[Opening Available records section]
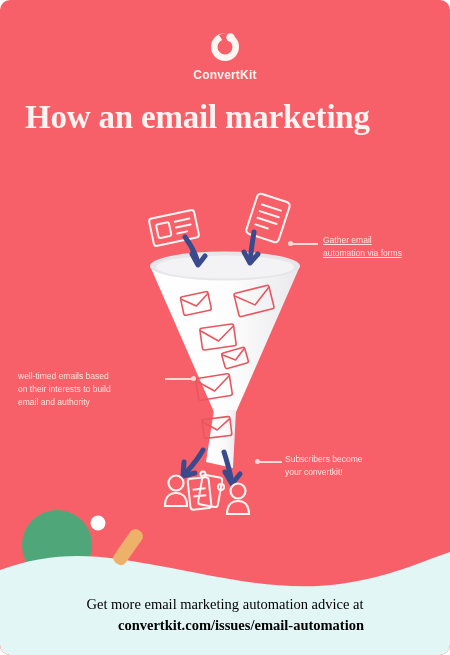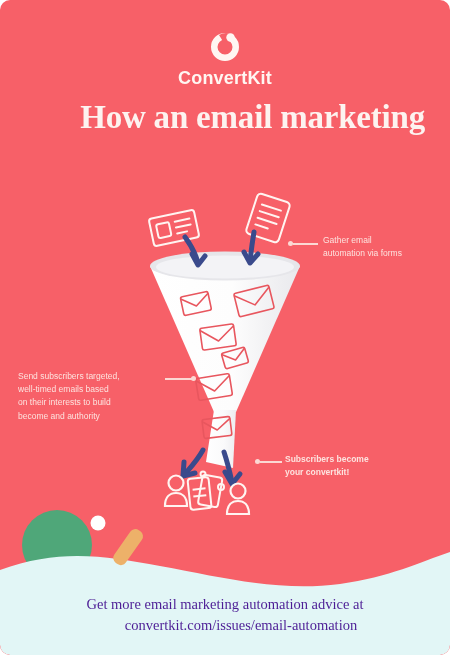"ConvertKit" #logo-word { font-size: 18px -> 12px }
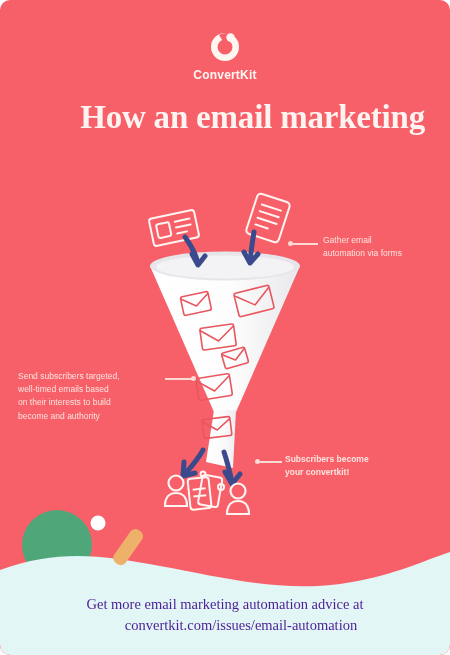"How an email marketing" #title { text-align: right -> left }
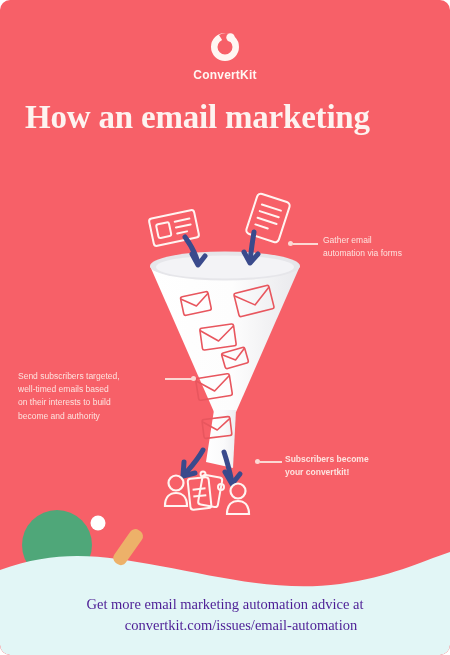"Gather email" #annot-1 { text-decoration: none -> underline }
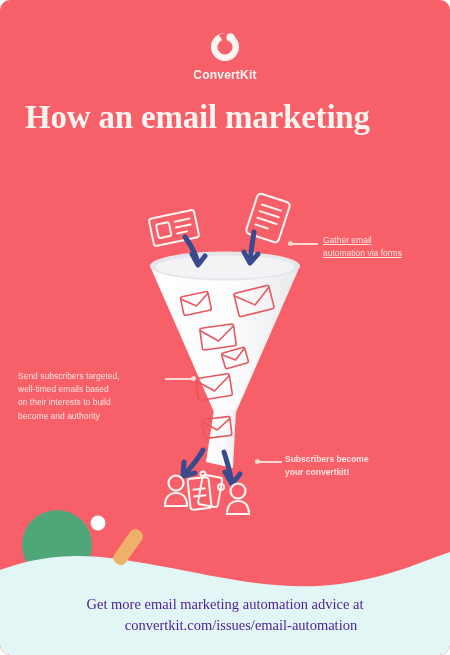"Send subscribers targeted," div { html: <div>Send subscribers targeted,</div> -> none }
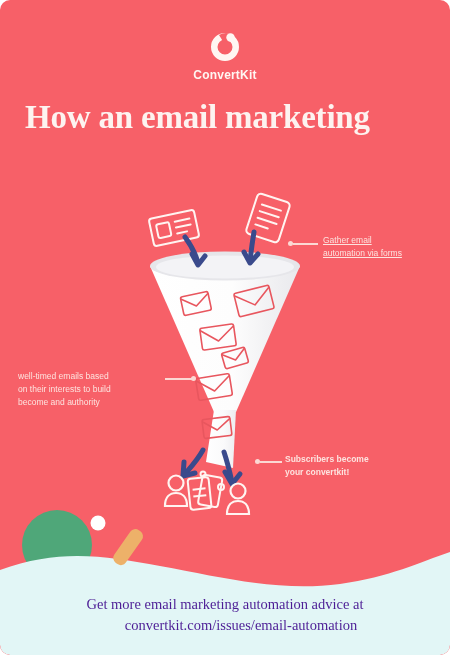"become and authority" div { text: become -> email }
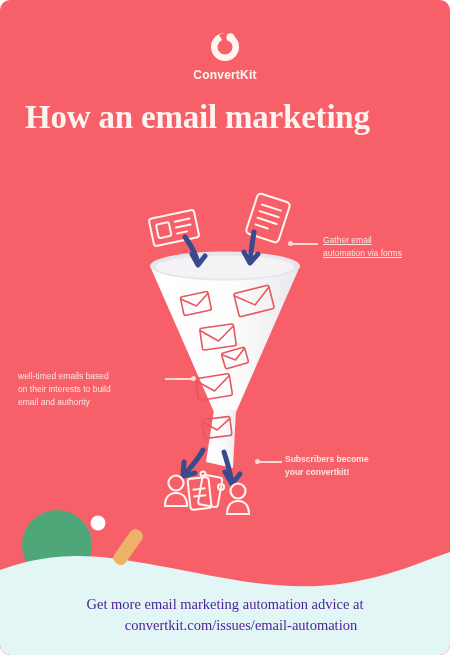"Subscribers become" #annot-3 { font-weight: bold -> none }
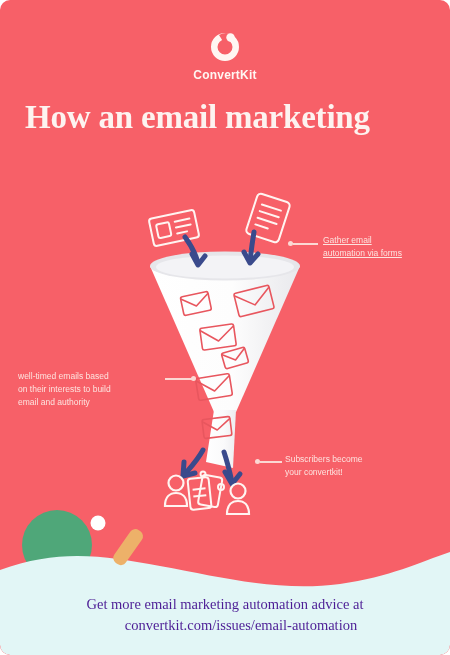"Get more email marketing automation" #footer-text { color: #4c1d95 -> #000000 }
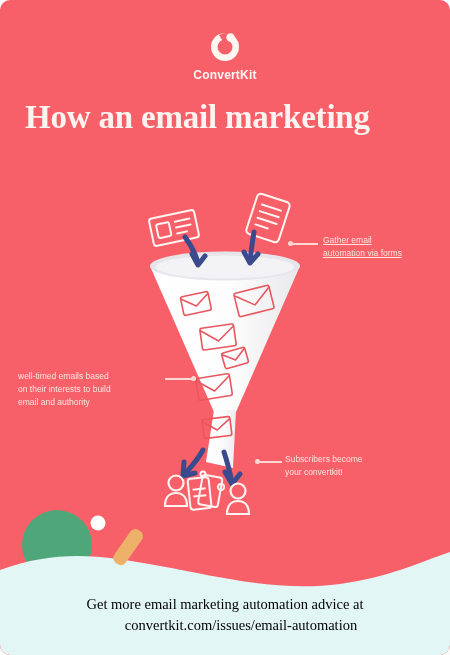"convertkit.com/issues/email-automation" #footer-line2 { font-weight: normal -> bold }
[Closing Available records section]
Every line above should be output exactly, except for the pictures.

▶ Solution
"ConvertKit" #logo-word { font-size: 18px -> 12px }
"How an email marketing" #title { text-align: right -> left }
"Gather email" #annot-1 { text-decoration: none -> underline }
"Send subscribers targeted," div { html: <div>Send subscribers targeted,</div> -> none }
"become and authority" div { text: become -> email }
"Subscribers become" #annot-3 { font-weight: bold -> none }
"Get more email marketing automation" #footer-text { color: #4c1d95 -> #000000 }
"convertkit.com/issues/email-automation" #footer-line2 { font-weight: normal -> bold }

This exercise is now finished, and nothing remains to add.